* **Goal of the exercise**: Print the data below verbatim, minus images.
---- Data section
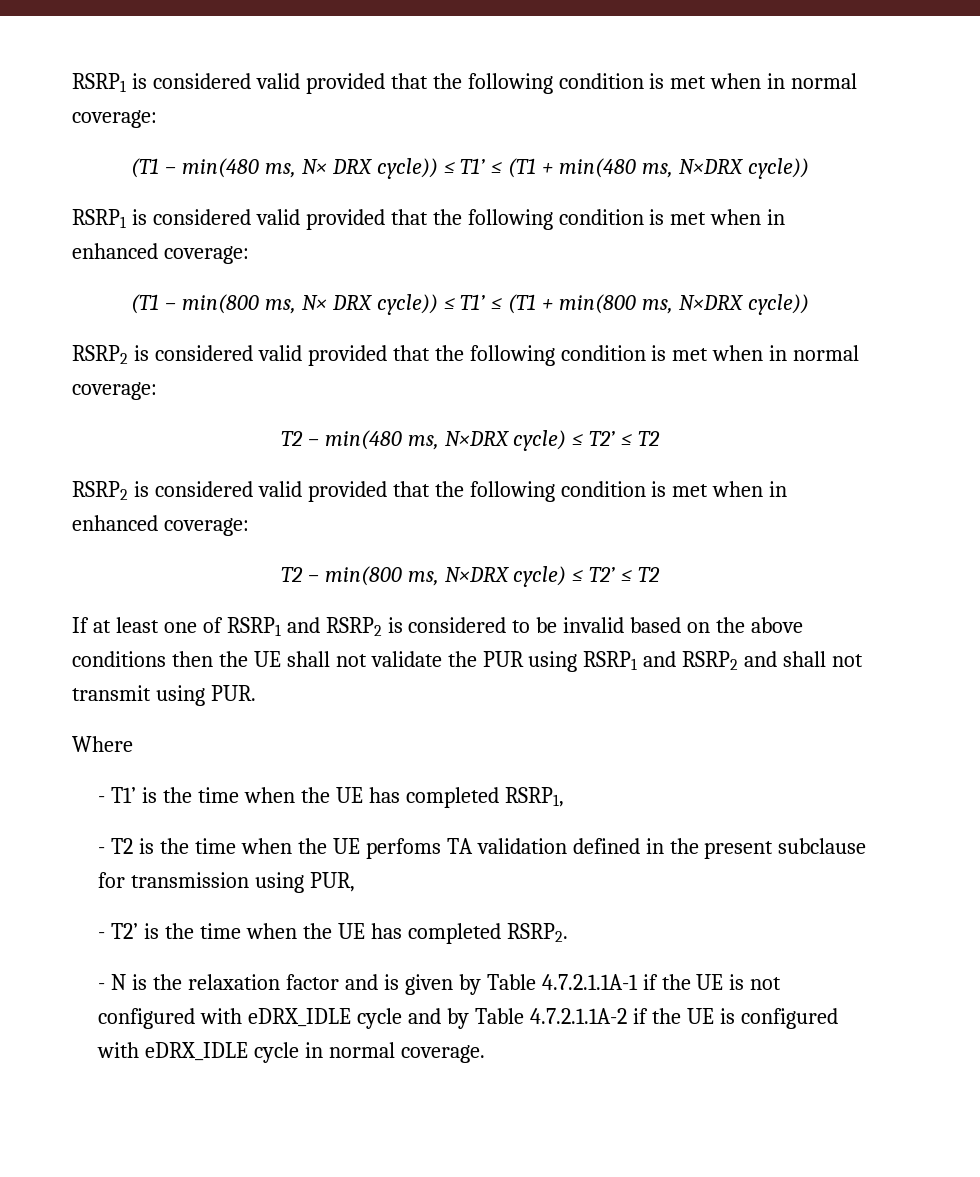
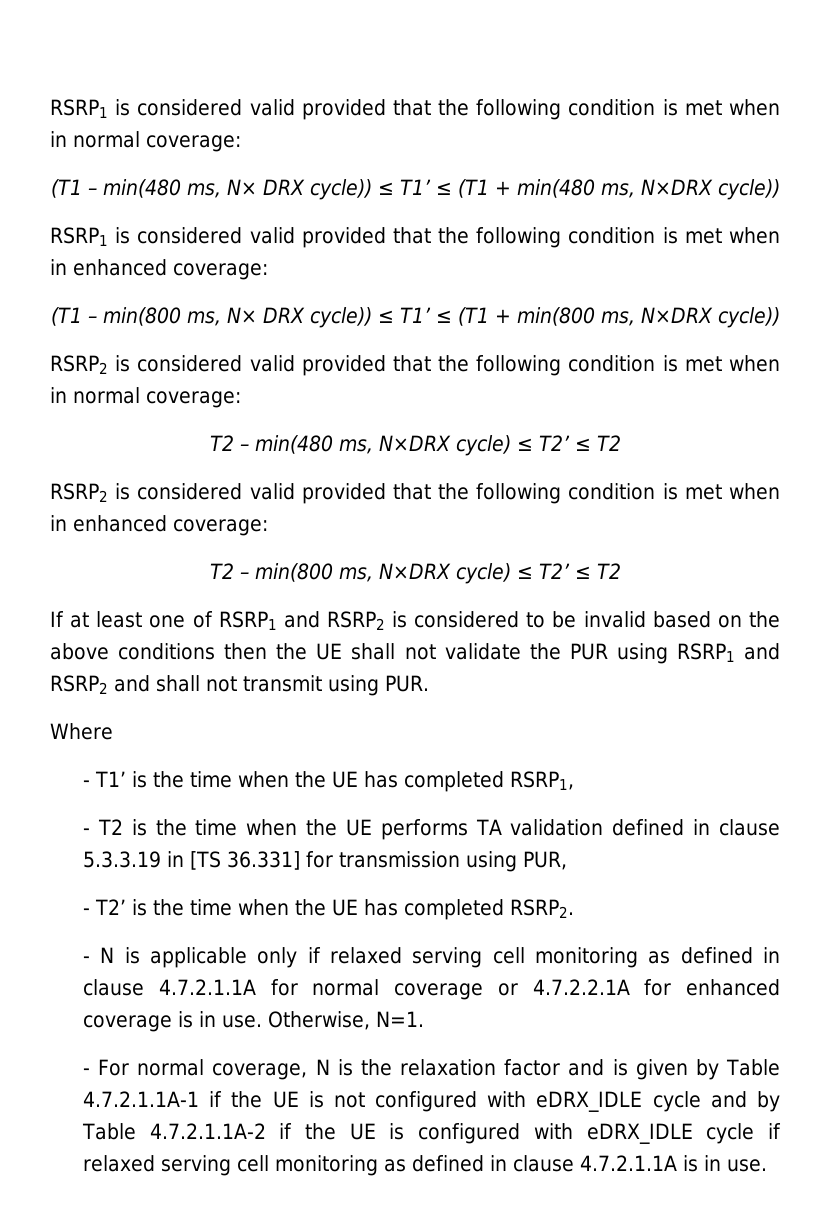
- - T2 is the time when the UE perfoms TA validation defined in the present subclause for transmission using PUR,
+ - T2 is the time when the UE performs TA validation defined in clause 5.3.3.19 in [TS 36.331] for transmission using PUR,
- - N is the relaxation factor and is given by Table 4.7.2.1.1A-1 if the UE is not configured with eDRX_IDLE cycle and by Table 4.7.2.1.1A-2 if the UE is configured with eDRX_IDLE cycle in normal coverage.
+ - N is applicable only if relaxed serving cell monitoring as defined in clause 4.7.2.1.1A for normal coverage or 4.7.2.2.1A for enhanced coverage is in use. Otherwise, N=1.
+ - For normal coverage, N is the relaxation factor and is given by Table 4.7.2.1.1A-1 if the UE is not configured with eDRX_IDLE cycle and by Table 4.7.2.1.1A-2 if the UE is configured with eDRX_IDLE cycle if relaxed serving cell monitoring as defined in clause 4.7.2.1.1A is in use.

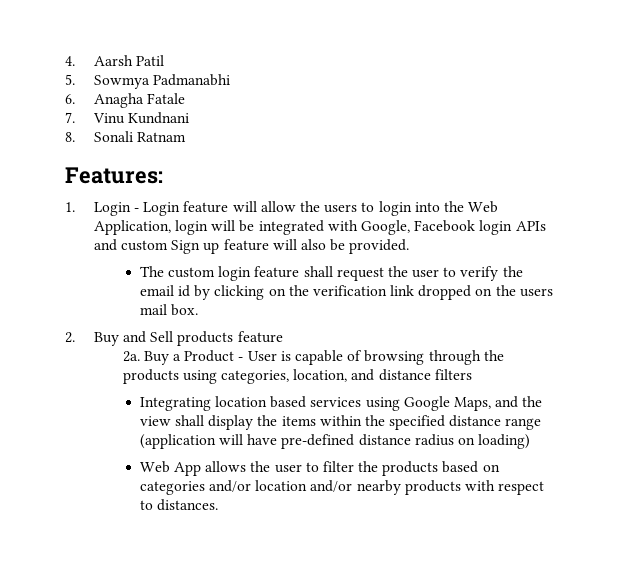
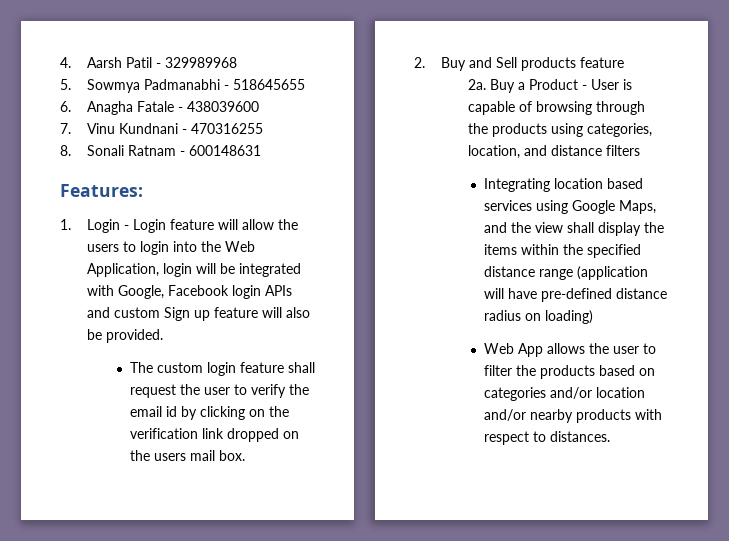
- 4. Aarsh Patil
+ 4. Aarsh Patil - 329989968
- 5. Sowmya Padmanabhi
+ 5. Sowmya Padmanabhi - 518645655
- 6. Anagha Fatale
+ 6. Anagha Fatale - 438039600
- 7. Vinu Kundnani
+ 7. Vinu Kundnani - 470316255
- 8. Sonali Ratnam
+ 8. Sonali Ratnam - 600148631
--------
* **Response to this exercise**:
- - T2 is the time when the UE perfoms TA validation defined in the present subclause for transmission using PUR,
+ - T2 is the time when the UE performs TA validation defined in clause 5.3.3.19 in [TS 36.331] for transmission using PUR,
- - N is the relaxation factor and is given by Table 4.7.2.1.1A-1 if the UE is not configured with eDRX_IDLE cycle and by Table 4.7.2.1.1A-2 if the UE is configured with eDRX_IDLE cycle in normal coverage.
+ - N is applicable only if relaxed serving cell monitoring as defined in clause 4.7.2.1.1A for normal coverage or 4.7.2.2.1A for enhanced coverage is in use. Otherwise, N=1.
+ - For normal coverage, N is the relaxation factor and is given by Table 4.7.2.1.1A-1 if the UE is not configured with eDRX_IDLE cycle and by Table 4.7.2.1.1A-2 if the UE is configured with eDRX_IDLE cycle if relaxed serving cell monitoring as defined in clause 4.7.2.1.1A is in use.

- 4. Aarsh Patil
+ 4. Aarsh Patil - 329989968
- 5. Sowmya Padmanabhi
+ 5. Sowmya Padmanabhi - 518645655
- 6. Anagha Fatale
+ 6. Anagha Fatale - 438039600
- 7. Vinu Kundnani
+ 7. Vinu Kundnani - 470316255
- 8. Sonali Ratnam
+ 8. Sonali Ratnam - 600148631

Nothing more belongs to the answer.